A project under consideration has an internal rate of return of 15% and a beta of 0.8. The risk-free rate is 5%, and the expected rate of return on the market portfolio is 15%.

 

  1. What is the required rate of return on the project? (Do not round intermediate calculations. Enter your answer as a whole percent.)
  2. Should the project be accepted?
  3. What is the required rate of return on the project if its beta is 1.80? (Do not round intermediate calculations. Enter your answer as a whole percent.)
  4. If project’s beta is 1.80, should the project be accepted?

 

 

 

The Treasury bill rate is 4% and the market risk premium is 8%.

 

Project    Beta Internal Rate of Return, %

P          1.10      16

Q          0.00      12

R          2.00      20

S          0.50      13

T          1.60      22

________________________________________

 

  1. What are the project costs of capital for new ventures with betas of 0.85 and 1.78? (Do not round intermediate calculations.
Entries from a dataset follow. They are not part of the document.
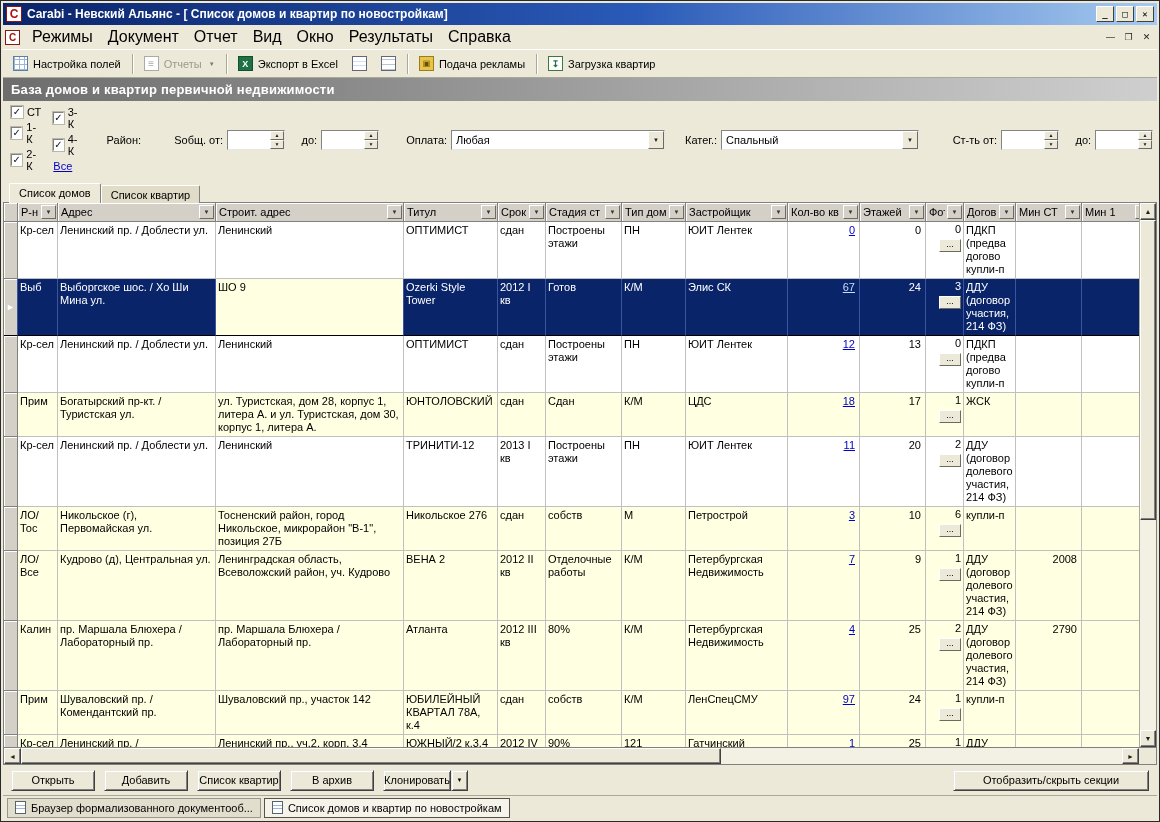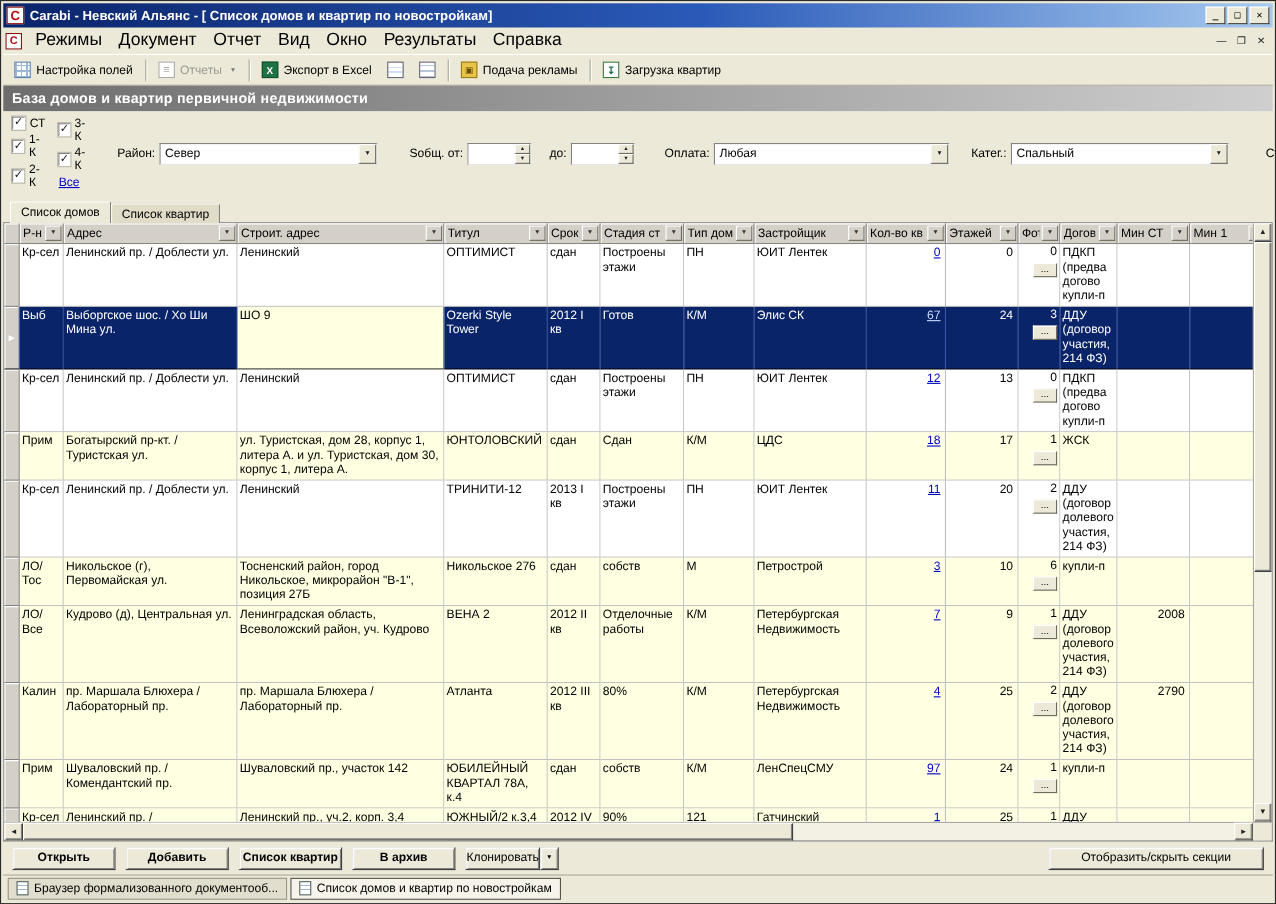--- a/index.html
+++ b/index.html
@@ -93,21 +93,21 @@
   .vthumb{flex:0 0 300px;background:#ECE9D8;border:1px solid;border-color:#fff #404040 #404040 #fff;box-shadow:inset -1px -1px 0 #808080;}
   .vtrack{flex:1;}
   .hscroll-row{flex:0 0 17px;display:flex;background:#F3F1E4;border:1px solid #808080;border-top:none;}
   .hbtn{flex:0 0 17px;background:#ECE9D8;border:1px solid;border-color:#fff #404040 #404040 #fff;box-shadow:inset -1px -1px 0 #808080;font-size:7px;color:#222;display:flex;align-items:center;justify-content:center;}
   .hthumb{flex:0 0 700px;background:#ECE9D8;border:1px solid;border-color:#fff #404040 #404040 #fff;box-shadow:inset -1px -1px 0 #808080;}
   .htrack{flex:1;}
   .corner{flex:0 0 17px;background:#ECE9D8;}
 
   
   .footer{flex:0 0 30px;display:flex;align-items:center;gap:9px;padding:4px 8px;}
-  .btn.wbtn{width:94px;font-weight:bold;}
+  .btn.wbtn{width:84px;}
   .clone-wrap{display:flex;}
   .clone-arrow{width:17px;padding:0;font-size:6px;}
   .fspacer{flex:1;}
   .btn.toggle{width:196px;}
 
   
   .mditabs{flex:0 0 24px;display:flex;align-items:center;gap:3px;padding:1px 4px;border-top:1px solid #ACA899;background:#ECE9D8;}
   .mtab{display:flex;align-items:center;gap:5px;padding:2px 7px;font-size:11px;border:1px solid #9a968a;background:#E2DECE;height:20px;white-space:nowrap;cursor:default;}
   .mtab.active{background:#F6F4EA;border-color:#55524a;}
   .micon{width:11px;height:13px;background:#fff;border:1px solid #566;flex:0 0 11px;background:linear-gradient(#fff 25%,#9fb6d8 25% 35%,#fff 35% 55%,#9fb6d8 55% 65%,#fff 65%);}
@@ -213,24 +213,20 @@
         <label class="chk">
             <span class="box">✓</span>
             <span>4-К</span>
           </label>
         <span class="vse-link">Все</span>
       </div>
     </div>
     <div class="fgrid">
       <div class="frow">
         <span class="flabel lab-r w46">Район:</span>
-        <div class="combo">
-          <span>Север</span>
-          <span class="cbtn">▼</span>
-        </div>
         <span class="flabel lab-r w64">Sобщ. от:</span>
         <div class="spin">
           <input style="">
           <span class="spinb">
               <span>▲</span>
               <span>▼</span>
             </span>
         </div>
         <span class="flabel lab-r w26">до:</span>
         <div class="spin">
Enter your answers as a percent rounded to 2 decimal places.)

 

 

 

  1. Which of the capital investments shown above have positive (non-zero) NPV’s? (You may select more than one answer. Single click the box with the question mark to produce a check mark for a answer and double click the box with the question mark to empty the box for a wrong answer.)

 

check all that apply

  • Project P
  • Project Q
  • Project S
  • Project T
  • Project R

 

 

You are considering the purchase of real estate that will provide perpetual income that should average $55,000 per year. How much will you pay for the property if you believe its market risk is the same as the market portfolio’s? The T-bill rate is 5%, and the expected market return is 11.0%.